START MATERIALS PROVIDED

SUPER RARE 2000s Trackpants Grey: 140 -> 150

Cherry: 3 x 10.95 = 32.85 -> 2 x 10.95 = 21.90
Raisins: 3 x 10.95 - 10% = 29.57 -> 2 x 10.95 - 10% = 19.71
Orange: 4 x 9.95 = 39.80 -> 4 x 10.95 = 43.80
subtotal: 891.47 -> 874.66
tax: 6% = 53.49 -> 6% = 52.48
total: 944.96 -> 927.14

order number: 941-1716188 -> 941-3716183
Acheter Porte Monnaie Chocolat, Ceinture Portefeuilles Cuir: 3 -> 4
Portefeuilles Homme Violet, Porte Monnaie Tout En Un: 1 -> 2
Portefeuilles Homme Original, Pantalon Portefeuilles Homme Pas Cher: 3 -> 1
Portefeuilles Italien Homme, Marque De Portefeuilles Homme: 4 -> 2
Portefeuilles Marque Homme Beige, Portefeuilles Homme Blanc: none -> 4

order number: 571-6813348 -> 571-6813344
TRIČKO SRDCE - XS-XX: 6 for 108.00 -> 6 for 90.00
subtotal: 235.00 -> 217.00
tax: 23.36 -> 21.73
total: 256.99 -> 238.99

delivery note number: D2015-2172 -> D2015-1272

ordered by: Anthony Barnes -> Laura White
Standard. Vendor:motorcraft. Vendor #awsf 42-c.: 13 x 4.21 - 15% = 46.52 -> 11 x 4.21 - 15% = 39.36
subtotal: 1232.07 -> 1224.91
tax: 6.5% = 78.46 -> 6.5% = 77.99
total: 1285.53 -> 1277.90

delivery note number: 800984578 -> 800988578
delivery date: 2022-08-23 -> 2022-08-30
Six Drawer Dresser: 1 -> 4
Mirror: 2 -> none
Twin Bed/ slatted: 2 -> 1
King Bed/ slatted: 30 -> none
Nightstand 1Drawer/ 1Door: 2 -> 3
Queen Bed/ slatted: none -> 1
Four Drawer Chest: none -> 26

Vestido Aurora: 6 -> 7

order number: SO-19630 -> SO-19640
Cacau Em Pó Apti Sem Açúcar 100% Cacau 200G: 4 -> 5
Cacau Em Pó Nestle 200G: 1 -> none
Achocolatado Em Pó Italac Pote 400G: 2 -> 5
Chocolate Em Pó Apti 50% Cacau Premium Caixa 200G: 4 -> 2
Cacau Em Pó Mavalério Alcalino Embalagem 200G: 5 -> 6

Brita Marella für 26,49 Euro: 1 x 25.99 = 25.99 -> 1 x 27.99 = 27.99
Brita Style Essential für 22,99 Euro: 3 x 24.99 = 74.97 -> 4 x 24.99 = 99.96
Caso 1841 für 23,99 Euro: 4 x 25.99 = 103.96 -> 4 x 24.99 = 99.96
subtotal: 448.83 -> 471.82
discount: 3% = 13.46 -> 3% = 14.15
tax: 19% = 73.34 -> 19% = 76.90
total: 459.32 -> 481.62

END MATERIALS PROVIDED

EXERCISE
Could you print all of the data above once more, unaltered?

EXERCISE RESULT
SUPER RARE 2000s Trackpants Grey: 140 -> 150

Cherry: 3 x 10.95 = 32.85 -> 2 x 10.95 = 21.90
Raisins: 3 x 10.95 - 10% = 29.57 -> 2 x 10.95 - 10% = 19.71
Orange: 4 x 9.95 = 39.80 -> 4 x 10.95 = 43.80
subtotal: 891.47 -> 874.66
tax: 6% = 53.49 -> 6% = 52.48
total: 944.96 -> 927.14

order number: 941-1716188 -> 941-3716183
Acheter Porte Monnaie Chocolat, Ceinture Portefeuilles Cuir: 3 -> 4
Portefeuilles Homme Violet, Porte Monnaie Tout En Un: 1 -> 2
Portefeuilles Homme Original, Pantalon Portefeuilles Homme Pas Cher: 3 -> 1
Portefeuilles Italien Homme, Marque De Portefeuilles Homme: 4 -> 2
Portefeuilles Marque Homme Beige, Portefeuilles Homme Blanc: none -> 4

order number: 571-6813348 -> 571-6813344
TRIČKO SRDCE - XS-XX: 6 for 108.00 -> 6 for 90.00
subtotal: 235.00 -> 217.00
tax: 23.36 -> 21.73
total: 256.99 -> 238.99

delivery note number: D2015-2172 -> D2015-1272

ordered by: Anthony Barnes -> Laura White
Standard. Vendor:motorcraft. Vendor #awsf 42-c.: 13 x 4.21 - 15% = 46.52 -> 11 x 4.21 - 15% = 39.36
subtotal: 1232.07 -> 1224.91
tax: 6.5% = 78.46 -> 6.5% = 77.99
total: 1285.53 -> 1277.90

delivery note number: 800984578 -> 800988578
delivery date: 2022-08-23 -> 2022-08-30
Six Drawer Dresser: 1 -> 4
Mirror: 2 -> none
Twin Bed/ slatted: 2 -> 1
King Bed/ slatted: 30 -> none
Nightstand 1Drawer/ 1Door: 2 -> 3
Queen Bed/ slatted: none -> 1
Four Drawer Chest: none -> 26

Vestido Aurora: 6 -> 7

order number: SO-19630 -> SO-19640
Cacau Em Pó Apti Sem Açúcar 100% Cacau 200G: 4 -> 5
Cacau Em Pó Nestle 200G: 1 -> none
Achocolatado Em Pó Italac Pote 400G: 2 -> 5
Chocolate Em Pó Apti 50% Cacau Premium Caixa 200G: 4 -> 2
Cacau Em Pó Mavalério Alcalino Embalagem 200G: 5 -> 6

Brita Marella für 26,49 Euro: 1 x 25.99 = 25.99 -> 1 x 27.99 = 27.99
Brita Style Essential für 22,99 Euro: 3 x 24.99 = 74.97 -> 4 x 24.99 = 99.96
Caso 1841 für 23,99 Euro: 4 x 25.99 = 103.96 -> 4 x 24.99 = 99.96
subtotal: 448.83 -> 471.82
discount: 3% = 13.46 -> 3% = 14.15
tax: 19% = 73.34 -> 19% = 76.90
total: 459.32 -> 481.62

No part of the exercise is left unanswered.